## Problem to work on
This calls for a word-for-word copy of all the data, with each picture removed.

***

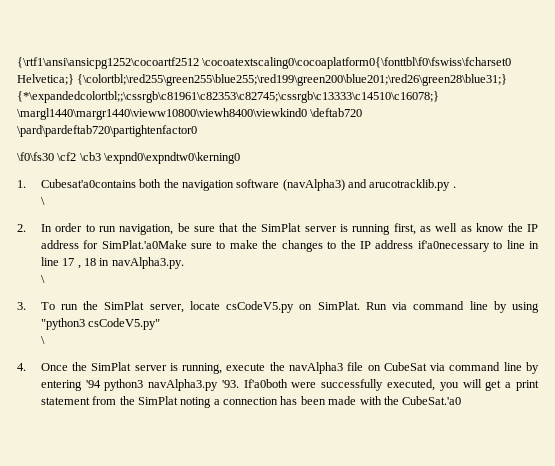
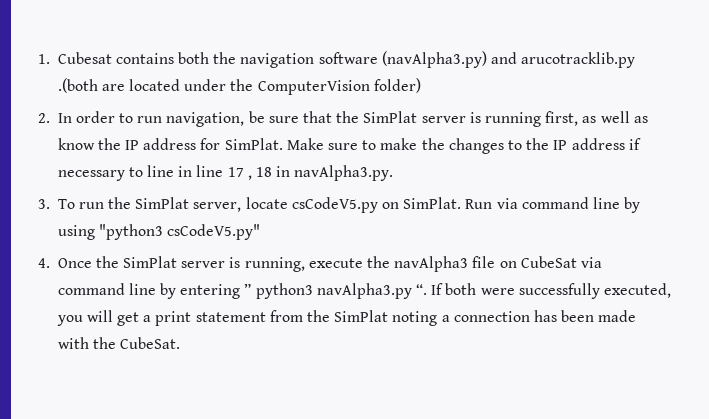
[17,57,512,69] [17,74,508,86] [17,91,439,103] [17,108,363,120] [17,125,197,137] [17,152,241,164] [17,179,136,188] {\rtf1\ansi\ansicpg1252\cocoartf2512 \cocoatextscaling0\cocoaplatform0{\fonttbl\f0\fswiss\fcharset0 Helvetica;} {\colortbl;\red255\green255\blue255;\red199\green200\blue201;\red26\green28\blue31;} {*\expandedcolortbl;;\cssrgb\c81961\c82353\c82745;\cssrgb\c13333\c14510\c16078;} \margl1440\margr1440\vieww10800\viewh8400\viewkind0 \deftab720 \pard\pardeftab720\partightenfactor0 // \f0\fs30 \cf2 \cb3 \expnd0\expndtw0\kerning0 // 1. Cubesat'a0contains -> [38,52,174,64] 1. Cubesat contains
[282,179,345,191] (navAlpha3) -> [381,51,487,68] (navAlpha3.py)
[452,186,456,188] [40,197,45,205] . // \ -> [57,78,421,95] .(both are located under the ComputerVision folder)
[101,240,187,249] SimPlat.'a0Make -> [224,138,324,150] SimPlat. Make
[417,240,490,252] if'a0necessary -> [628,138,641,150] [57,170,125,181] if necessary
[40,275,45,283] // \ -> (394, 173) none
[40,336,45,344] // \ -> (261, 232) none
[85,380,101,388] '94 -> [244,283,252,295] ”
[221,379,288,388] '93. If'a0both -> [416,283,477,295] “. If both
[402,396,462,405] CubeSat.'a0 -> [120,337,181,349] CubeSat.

***

## Output of the task
[17,57,512,69] [17,74,508,86] [17,91,439,103] [17,108,363,120] [17,125,197,137] [17,152,241,164] [17,179,136,188] {\rtf1\ansi\ansicpg1252\cocoartf2512 \cocoatextscaling0\cocoaplatform0{\fonttbl\f0\fswiss\fcharset0 Helvetica;} {\colortbl;\red255\green255\blue255;\red199\green200\blue201;\red26\green28\blue31;} {*\expandedcolortbl;;\cssrgb\c81961\c82353\c82745;\cssrgb\c13333\c14510\c16078;} \margl1440\margr1440\vieww10800\viewh8400\viewkind0 \deftab720 \pard\pardeftab720\partightenfactor0 // \f0\fs30 \cf2 \cb3 \expnd0\expndtw0\kerning0 // 1. Cubesat'a0contains -> [38,52,174,64] 1. Cubesat contains
[282,179,345,191] (navAlpha3) -> [381,51,487,68] (navAlpha3.py)
[452,186,456,188] [40,197,45,205] . // \ -> [57,78,421,95] .(both are located under the ComputerVision folder)
[101,240,187,249] SimPlat.'a0Make -> [224,138,324,150] SimPlat. Make
[417,240,490,252] if'a0necessary -> [628,138,641,150] [57,170,125,181] if necessary
[40,275,45,283] // \ -> (394, 173) none
[40,336,45,344] // \ -> (261, 232) none
[85,380,101,388] '94 -> [244,283,252,295] ”
[221,379,288,388] '93. If'a0both -> [416,283,477,295] “. If both
[402,396,462,405] CubeSat.'a0 -> [120,337,181,349] CubeSat.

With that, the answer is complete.